Both of my parents are from the West Indies; my Mom was born in Guyana and my father, Barbados. Neither of them went to high school in Canada so they missed the societal norms associated with Canadian kids. To West Indians, family is always first – that notion is obviously not unique but my family takes it very seriously. When my Mom describes her childhood in Guyana, she always talks about time spent with family – she didn’t hang out with anyone other than her sisters and brothers and if she did, it was at school and usually one or more of her sisters and brothers were with her. She never attended friends’ birthdays nor did she go to any friends’ houses after school. When I asked her if she thought that was weird, she insisted that she never felt a need to hang out with anyone other than her family (there were nine siblings in her family). Unfortunately (or fortunately, depending on who you ask), she brought that mentality with her to Canada and tried to apply it to the way she raised my sister and I.

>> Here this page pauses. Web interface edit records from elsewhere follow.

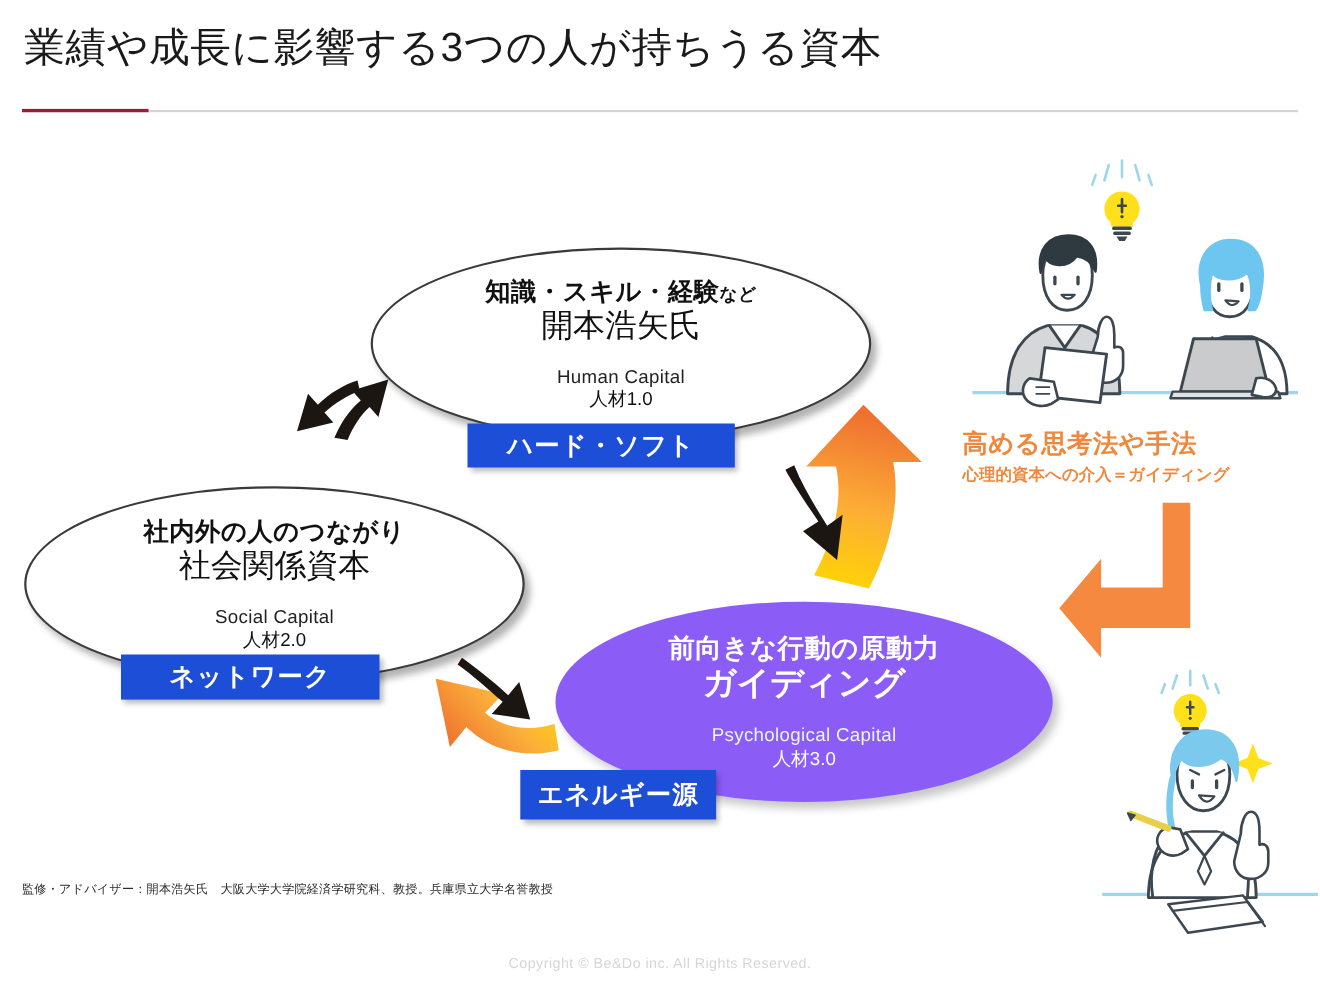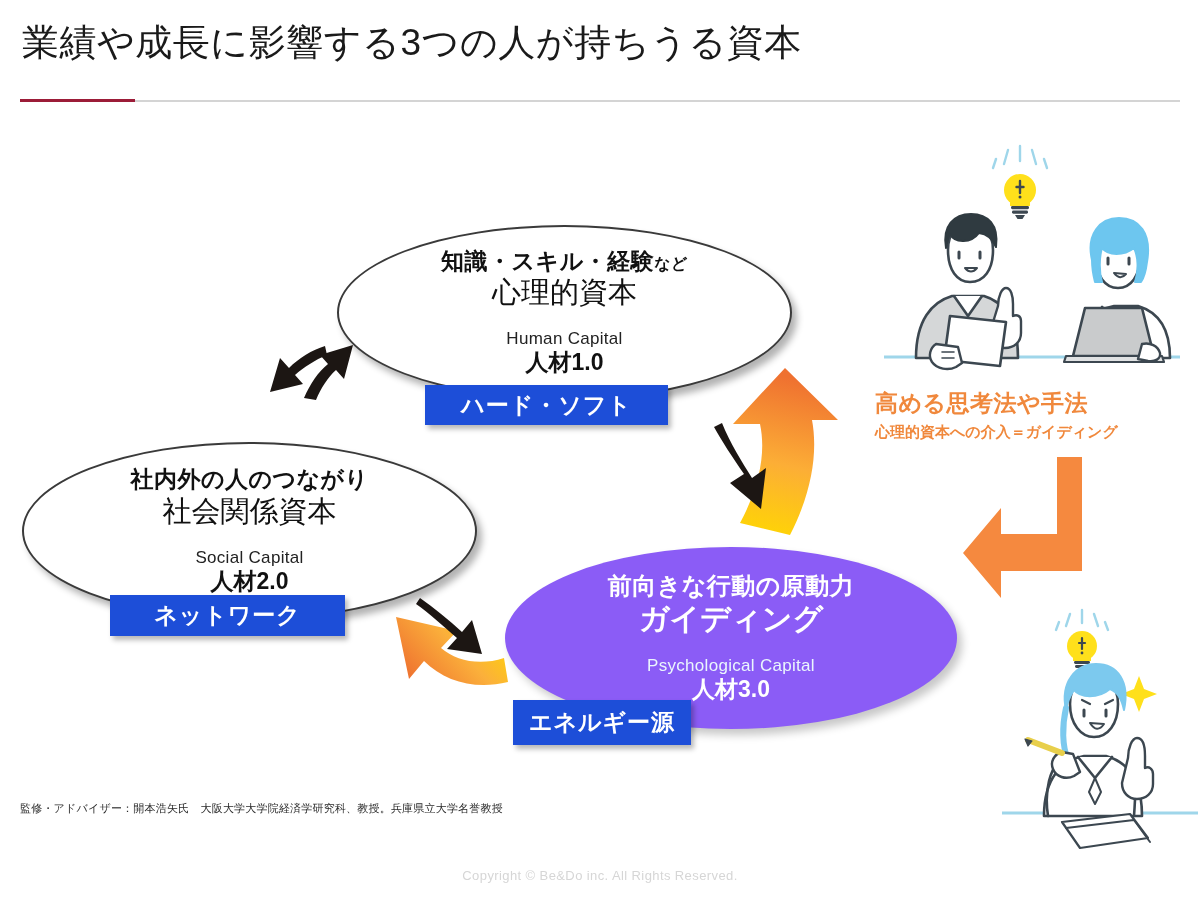--- a/index.html
+++ b/index.html
@@ -318,7 +318,7 @@
     <div class="cap-line1">
       <span>知識・スキル・経験</span><span class="suffix">など</span>
     </div>
-    <div class="cap-line2">心理的資本</div>
+    <div class="cap-line2">開本浩矢氏</div>
     <div class="cap-en">Human Capital</div>
     <div class="cap-ver">人材1.0</div>
   </div>

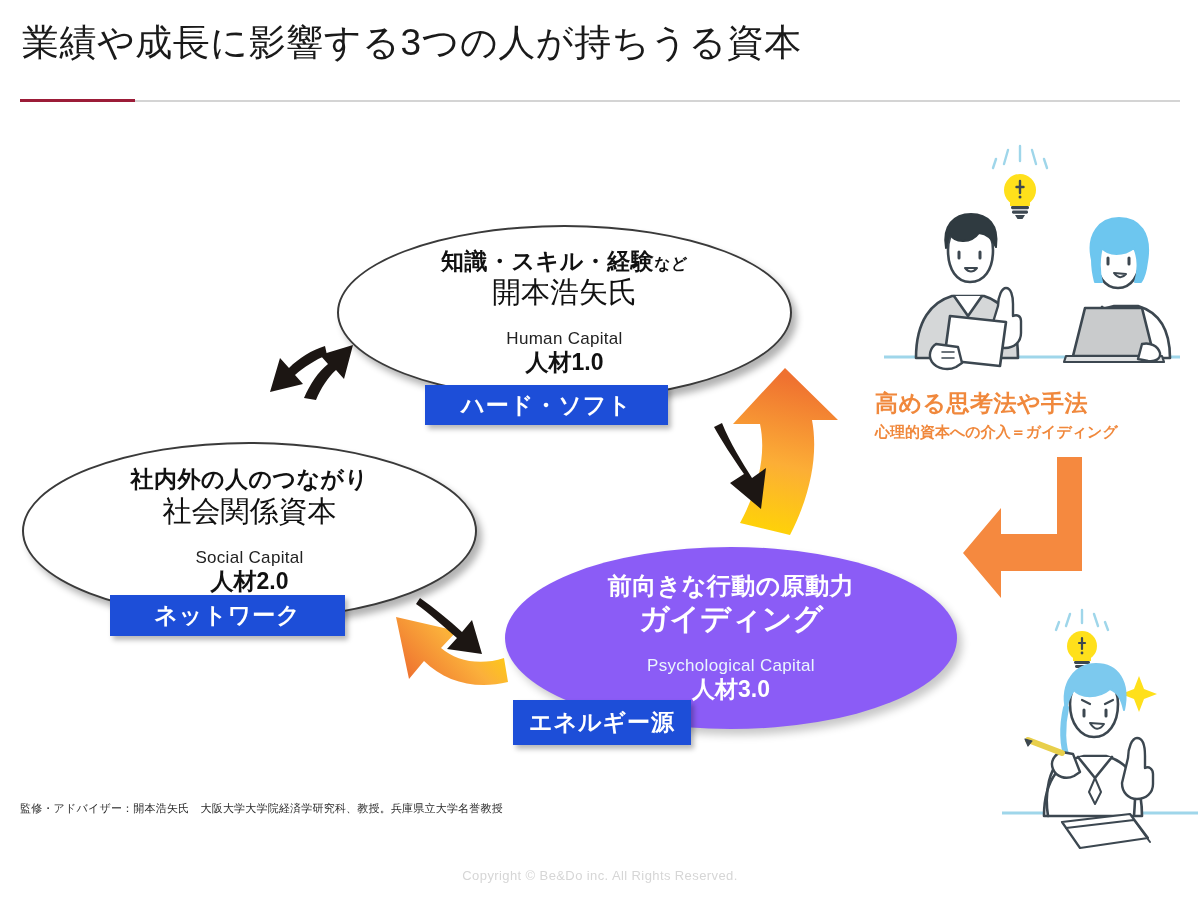--- a/index.html
+++ b/index.html
@@ -116,8 +116,8 @@
     letter-spacing: 0.3px;
   }
   .cap-ver {
-    font-size: 23px;
-    font-weight: 700;
+    font-size: 17px;
+    font-weight: 400;
     color: #111;
     line-height: 1.2;
     margin-top: 0px;

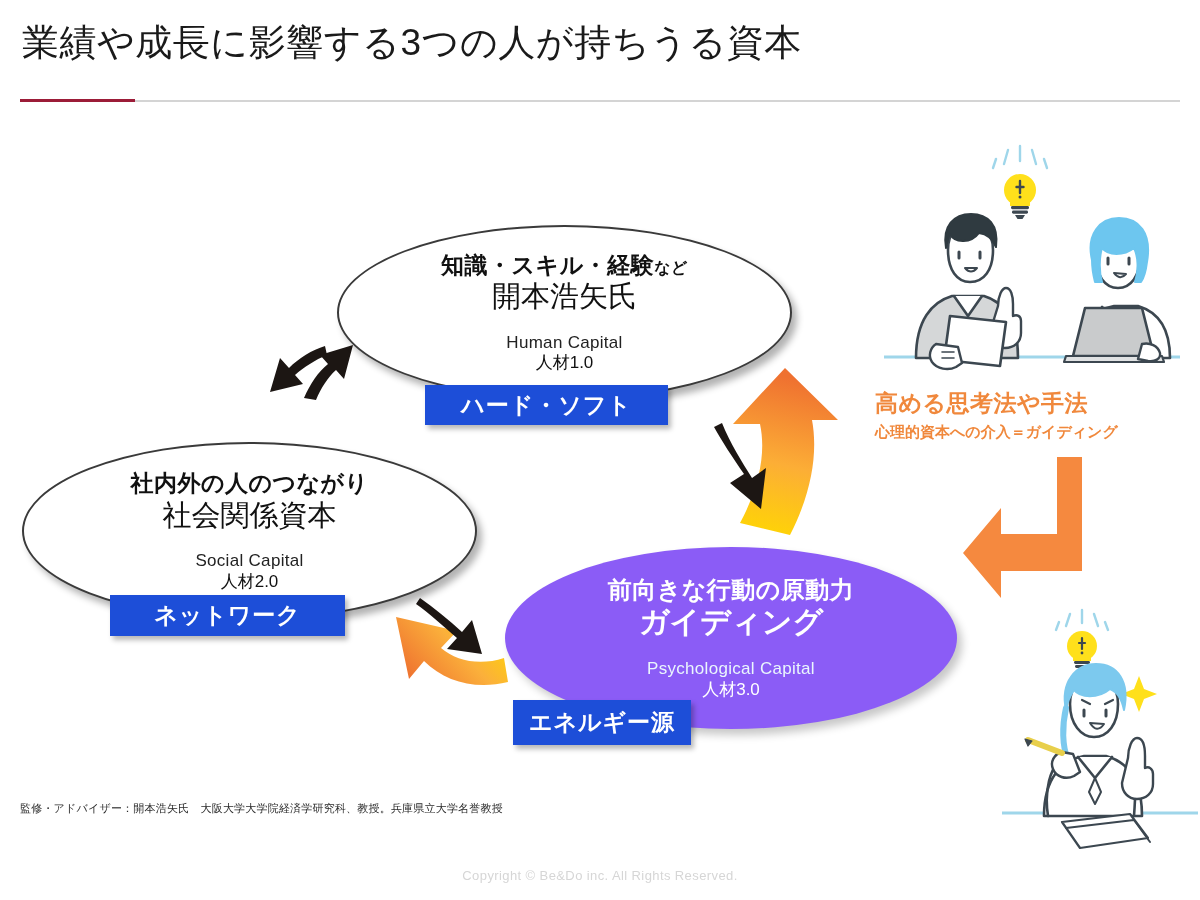--- a/index.html
+++ b/index.html
@@ -154,7 +154,7 @@
     margin-left: 48px;
   }
   #tag-energy {
-    left: 513px;
+    left: 473px;
     top: 700px;
     width: 178px;
     height: 45px;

We never went to daycare or preschool, from what I can remember, my first interaction with a roomful of children was kindergarten. I never struggled to make friends and I remember being invited to many birthday parties. I also remember not being allowed to go to any of them. It wasn’t until around sixth grade when I finally started protesting my parents’ no’s. I was well-behaved, I was doing well in school so I just couldn’t understand why I wasn’t allowed to go celebrate. What I do remember, is that whenever it was the day of these birthday parties, my parents always found something family-focused to do. I’m not sure what I finally said to change their minds but at some point they gave in and let me go to something like 1 out of 5 parties I was invited to. Naturally, this paved the way for high school Crystal to lie about spending nights at friends’ houses and instead, going to wild high school parties/clubs.

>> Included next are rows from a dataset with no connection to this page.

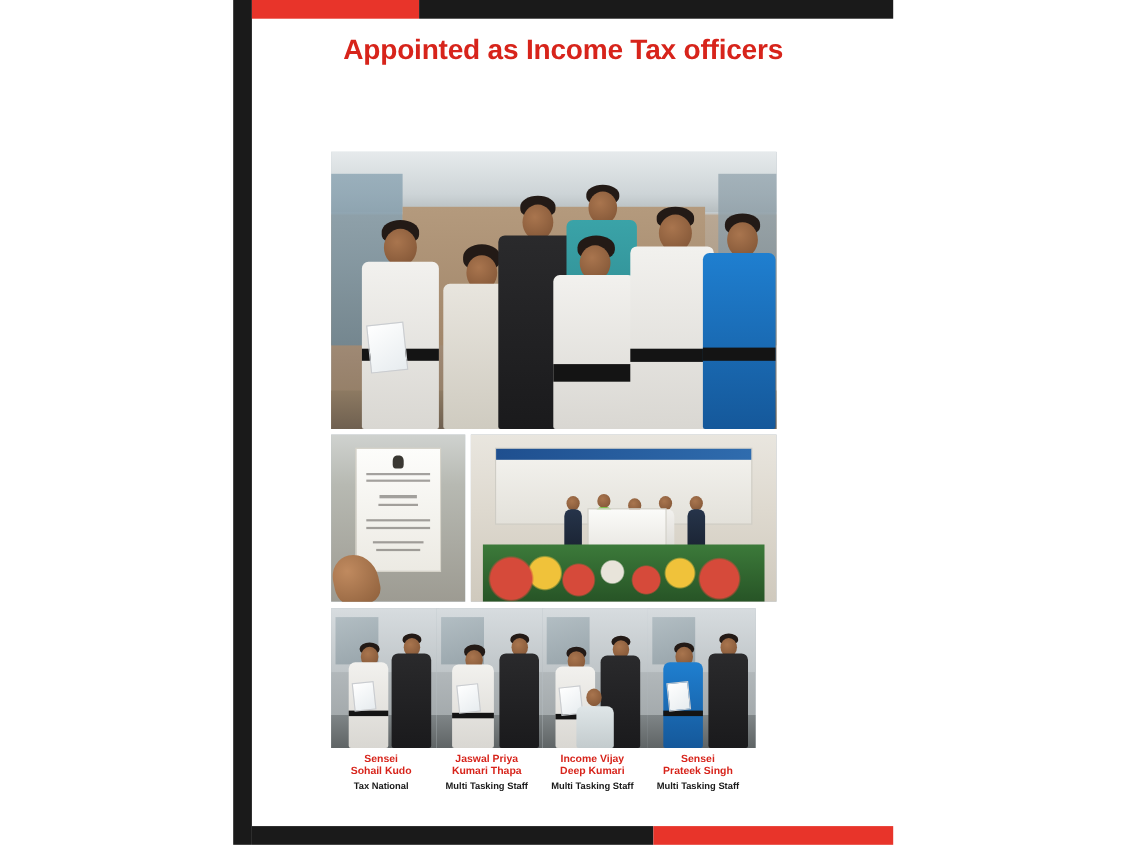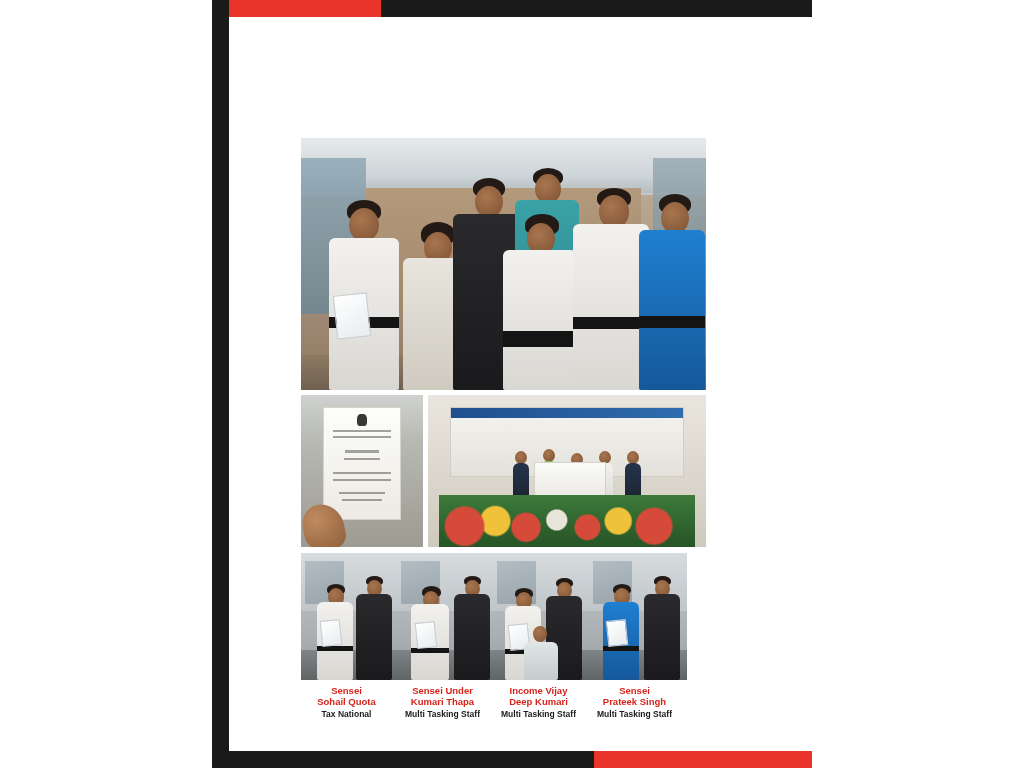--- a/index.html
+++ b/index.html
@@ -263,6 +263,7 @@
     <div class="bottom-red"></div>
 
     <div class="title-block">
+      <div class="title-line">Appointed as Income Tax officers</div>
     </div>
 
     <div class="photos">

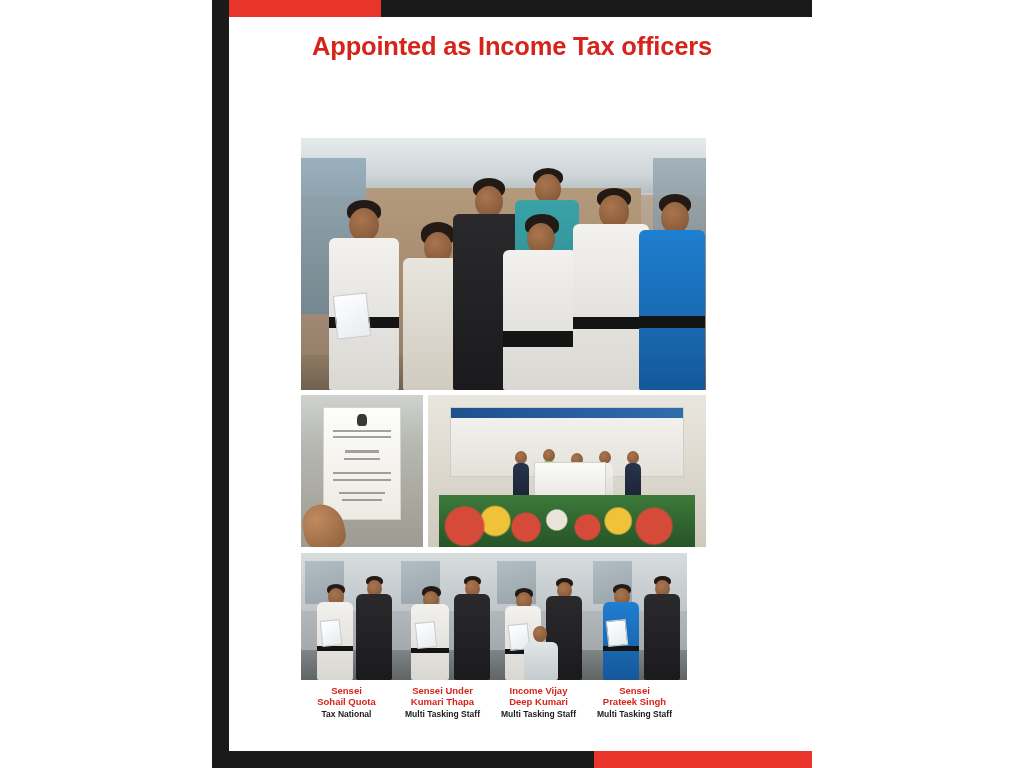--- a/index.html
+++ b/index.html
@@ -431,7 +431,7 @@
             </div>
           </div>
           <div class="caption">
-            <span class="cap-name">Sensei Under</span>
+            <span class="cap-name">Jaswal Priya</span>
             <span class="cap-name">Kumari Thapa</span>
             <span class="cap-role">Multi Tasking Staff</span>
           </div>

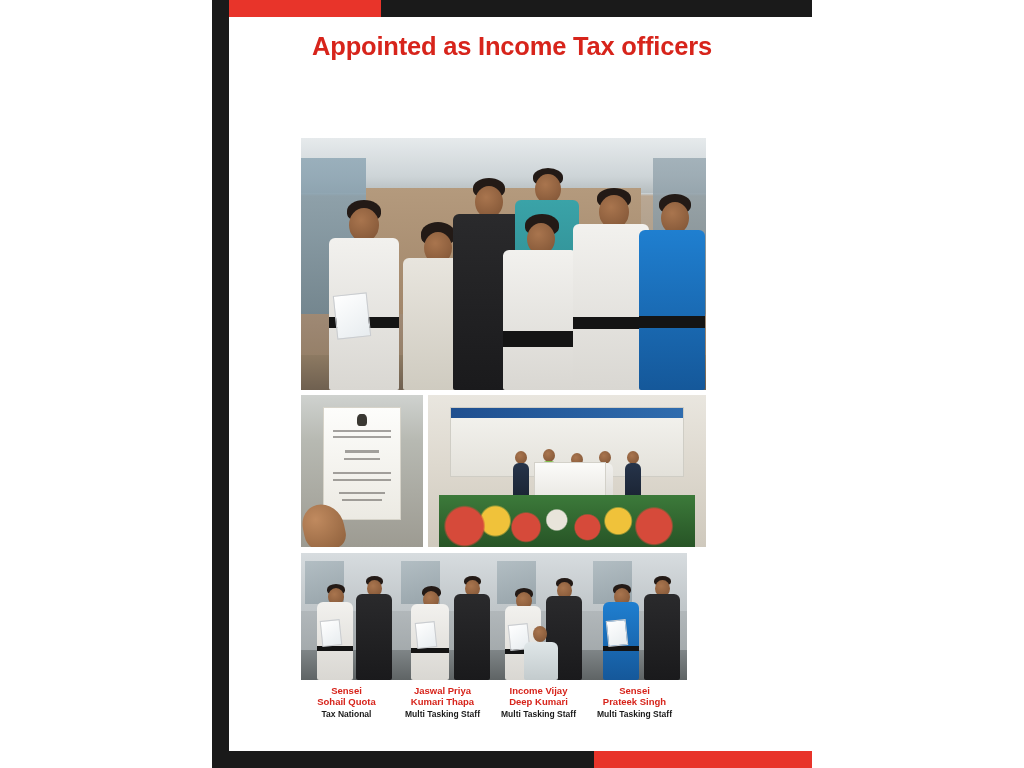--- a/index.html
+++ b/index.html
@@ -404,7 +404,7 @@
           </div>
           <div class="caption">
             <span class="cap-name">Sensei</span>
-            <span class="cap-name">Sohail Quota</span>
+            <span class="cap-name">Sohail Kudo</span>
             <span class="cap-role">Tax National</span>
           </div>
         </div>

My sister and I were teased a lot because no one believed we were sisters. There were many times where we’d be riding the school bus and some older kids would turn to us and yell things like:

“One of you two is adopted, which is it?”

or “Why are you white and you’re brown?”

or “Who did your Mom have sex with to have you, because you can’t have the same Dad.”

When you’re a child, that stuff is traumatizing. I’m not sure what triggered this specific question but one day we were in the car and my sister and I were squabbling about something stupid. My Mom turned to me and yelled, “DO YOU NOT LIKE YOUR SISTER BECAUSE SHE IS DARKER THAN YOU?”

To be honest, I have no idea what I said to my Mom that day. I do know that the question has stuck in my mind all this time because it was such an erroneous question to ask a child… about her sibling.


It’s situations like the above that help me understand how difficult it must have been for my parents to raise their children in a society that was very different than theirs. Their heavy reliance on family is all they knew, which is likely why they were so ambivalent about my sister and I socializing with school friends. I imagine that racism (or what they felt as such) is something they encountered, which could be why my Mom was so forward with her question to me that day in the car (if you haven’t figured it out, my little sister is much darker than I am – I am very, very fair skinned by comparison).


I love and appreciate how much West Indians rely on family and I hope to raise C to have an appreciation for family as well. At the same time, I appreciate how imperative it is to socialize with school friends outside the home (and how desperately I tried to integrate that into my upbringing) and hope that I can instill a happy medium.

I’d love to hear some of your stories of where you were raised and whether you faced any adversities from culture shock – or anything because of the way your parents brought you up. If you have kids, does this affect your parenting style?